En public, le ministre algérien de l’intérieur Noureddine Bedoui s’est placé ostensiblement sous le signe de la lutte contre le terrorisme, « phénomène transnational », et a évoqué du bout des lèvres l’accord algéro-allemand qui doit concerner également la contrebande, la criminalité organisée et l’immigration clandestine. Cet accord est en négociation depuis des années et devrait être accéléré après la visite de Thomas de Maizière qui a obtenu une promesse : la réadmission dans leur pays de 500 jeunes Algériens incarcérés dans les prisons allemandes, cependant à la double condition que « les reproches soient établis » et sans recourir à des charters. Les « détails » du futur accord d’extradition et de son application sont confiés aux polices des deux pays.

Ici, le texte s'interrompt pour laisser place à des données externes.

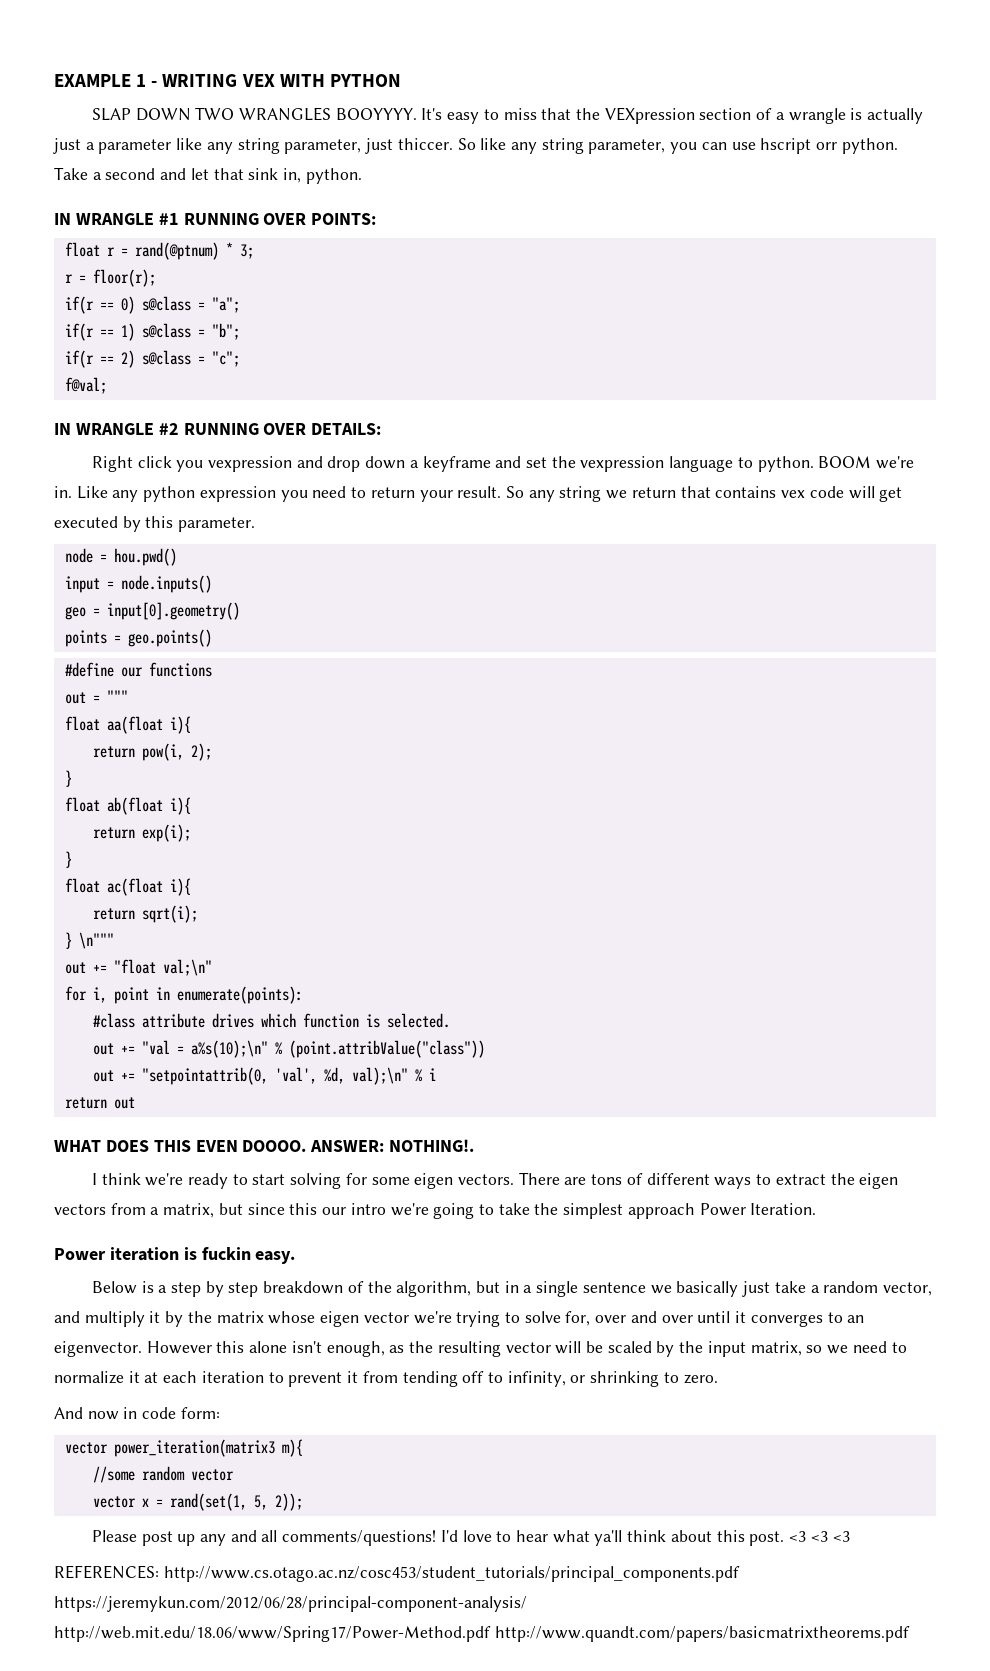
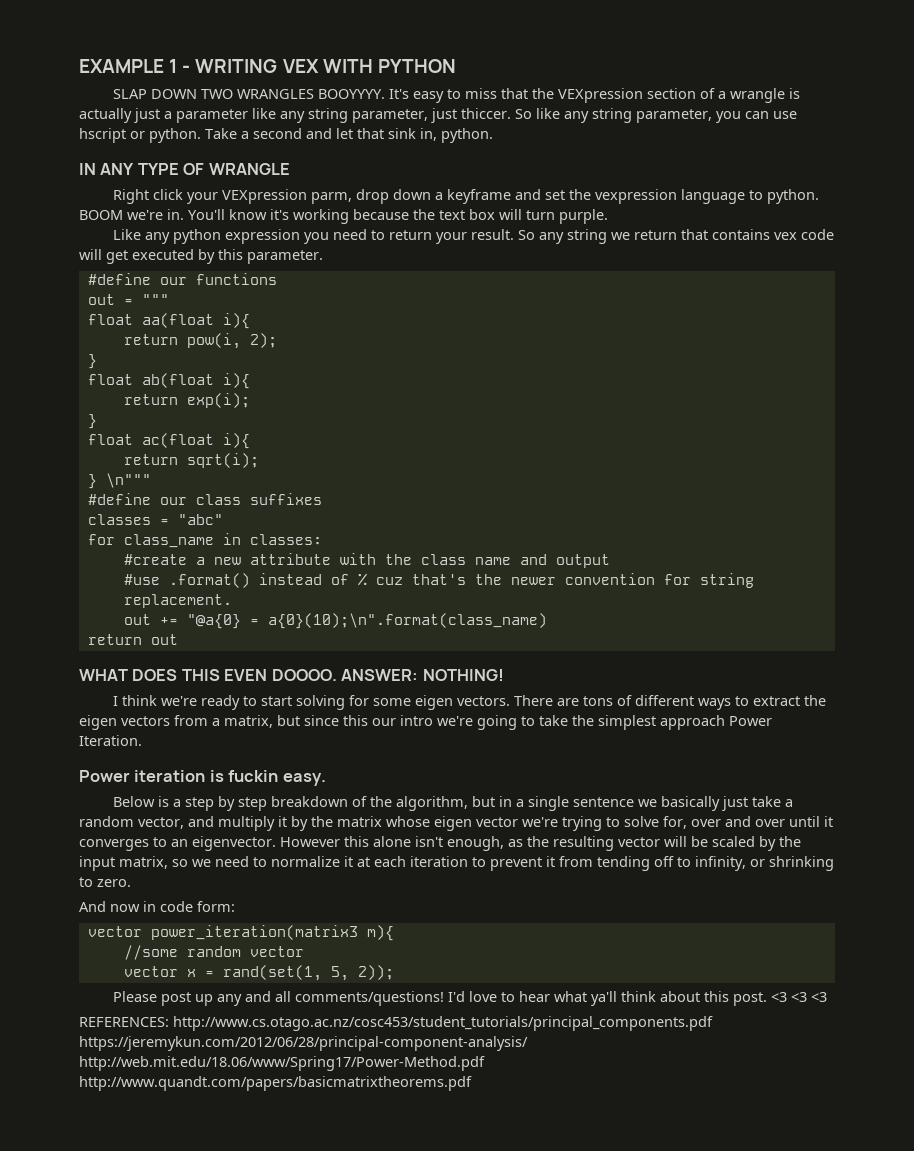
- So like any string parameter, you can use hscript orr python.
+ So like any string parameter, you can use hscript or python.
- IN WRANGLE #1 RUNNING OVER POINTS:
- float r = rand(@ptnum) * 3;
- r = floor(r);
- if(r == 0) s@class = "a";
- if(r == 1) s@class = "b";
- if(r == 2) s@class = "c";
- f@val;
- IN WRANGLE #2 RUNNING OVER DETAILS:
+ IN ANY TYPE OF WRANGLE
- Right click you vexpression and drop down a keyframe and set the vexpression language to python.
+ Right click your VEXpression parm, drop down a keyframe and set the vexpression language to python.
- BOOM we're in. Like any python expression you need to return your result.
+ BOOM we're in. You'll know it's working because the text box will turn purple.
+ Like any python expression you need to return your result.
- node = hou.pwd()
- input = node.inputs()
- geo = input[0].geometry()
- points = geo.points()
- out += "float val;\n"
- for i, point in enumerate(points):
- #class attribute drives which function is selected.
- out += "val = a%s(10);\n" % (point.attribValue("class"))
- out += "setpointattrib(0, 'val', %d, val);\n" % i
+ #define our class suffixes
+ classes = "abc"
+ for class_name in classes:
+ #create a new attribute with the class name and output
+ #use .format() instead of % cuz that's the newer convention for string replacement.
+ out += "@a{0} = a{0}(10);\n".format(class_name)
- ANSWER: NOTHING!.
+ ANSWER: NOTHING!

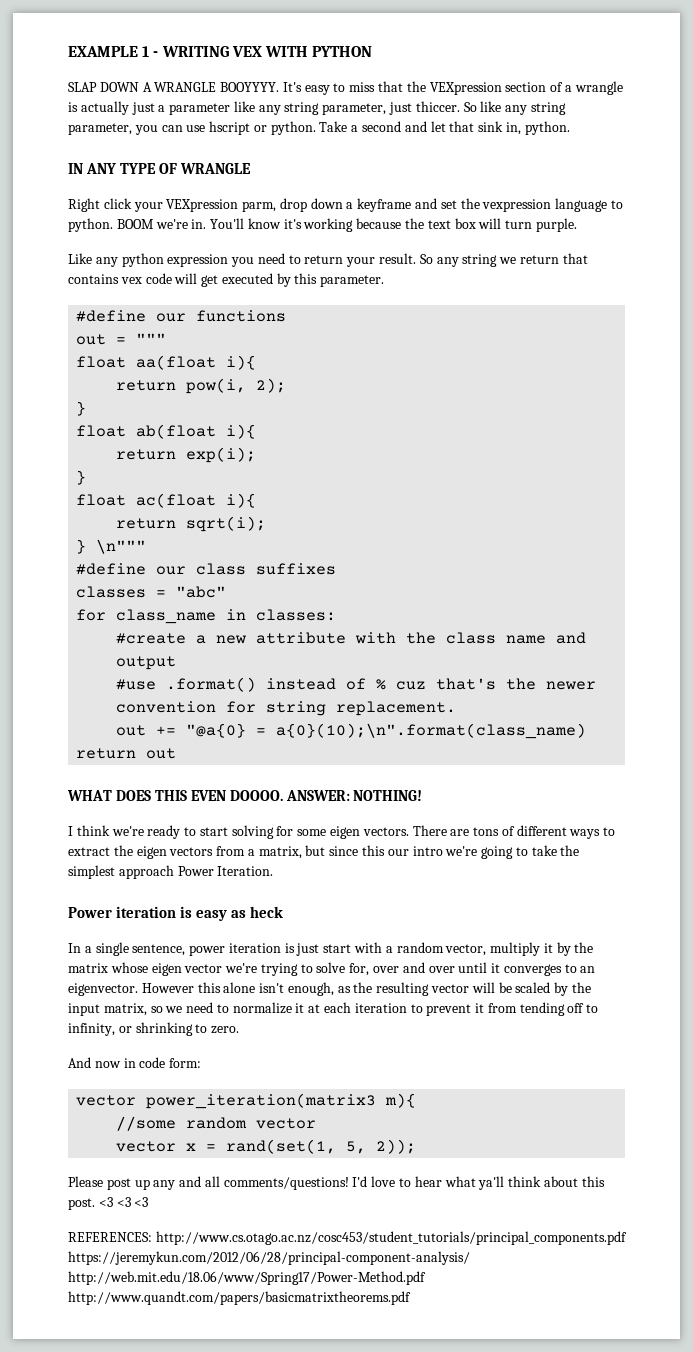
- SLAP DOWN TWO WRANGLES BOOYYYY.
+ SLAP DOWN A WRANGLE BOOYYYY.
- Power iteration is fuckin easy.
- Below is a step by step breakdown of the algorithm, but in a single sentence we basically just take a random vector, and multiply it by the matrix whose eigen vector we're trying to solve for, over and over until it converges to an eigenvector.
+ Power iteration is easy as heck
+ In a single sentence, power iteration is just start with a random vector, multiply it by the matrix whose eigen vector we're trying to solve for, over and over until it converges to an eigenvector.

Renvoi d’ascenseur à Tunis

C’est à Tunis que la négociation a été la plus facile. Le « projet pilote » imaginé par les autorités allemandes y sera testé avant d’être généralisé, en l’occurrence par un groupe de 20-25 déboutés rapatriés chez eux par charter, a annoncé de Maizière2. Depuis la révolution de 2011, l’Allemagne a fait un gros effort en faveur de la Tunisie où sa présence économique était déjà importante. Deux cent cinquante entreprises y sont installées et ont continué à investir malgré les difficultés, l’armée allemande aide à achever le mur qui doit isoler la Tunisie de la Libye et les fondations allemandes sont très actives sur la scène politique et intellectuelle tunisienne.

Et les droits humains ?

La presse allemande n’a pas caché son scepticisme quant aux résultats concrets de la tournée de Thomas de Maizière. « À court terme, ce n’est pas faisable sans marchandage avec des gouvernements louches », écrit le quotidien de Berlin Tageszeitung du 2 mars, « la morale et les droits humains passent au second plan ». De son côté, le quotidien algérien El Watan s’interroge : « l’accord signé entre Alger et Berlin pourrait bien poser de sérieux soucis aux autorités algériennes, qui devront faire face à ce mouvement de retour de jeunes qui ont fui le pays à la recherche d’une “vie meilleure” »3 Autre crainte, le précédent allemand ne sera-t-il pas invoqué, s’il fonctionne, par d’autres pays d’Europe abritant des Maghrébins déboutés du droit d’asile ou sans-papiers ?

1En 2015, 1,25 million demandeurs d’asile sont arrivés dans l’Union européenne dont 35 % en Allemagne. En dehors des ressortissants du Proche-Orient (Syrie, Irak), d’Asie centrale (Afghanistan, Pakistan et Iran) et des Balkans (Albanie, Kosovo), 325 510 viennent d’autres pays, dont le Maghreb, sans qu’Eurostat ne fournisse leur nombre. (Eurostat, Bruxelles, 4 mars 2016).

2AFP, 1er mars 2016.

3Hacen Ouali, « Que fera le gouvernement avec ses migrants ?, Elwatan.com, 3 mars 2016 ».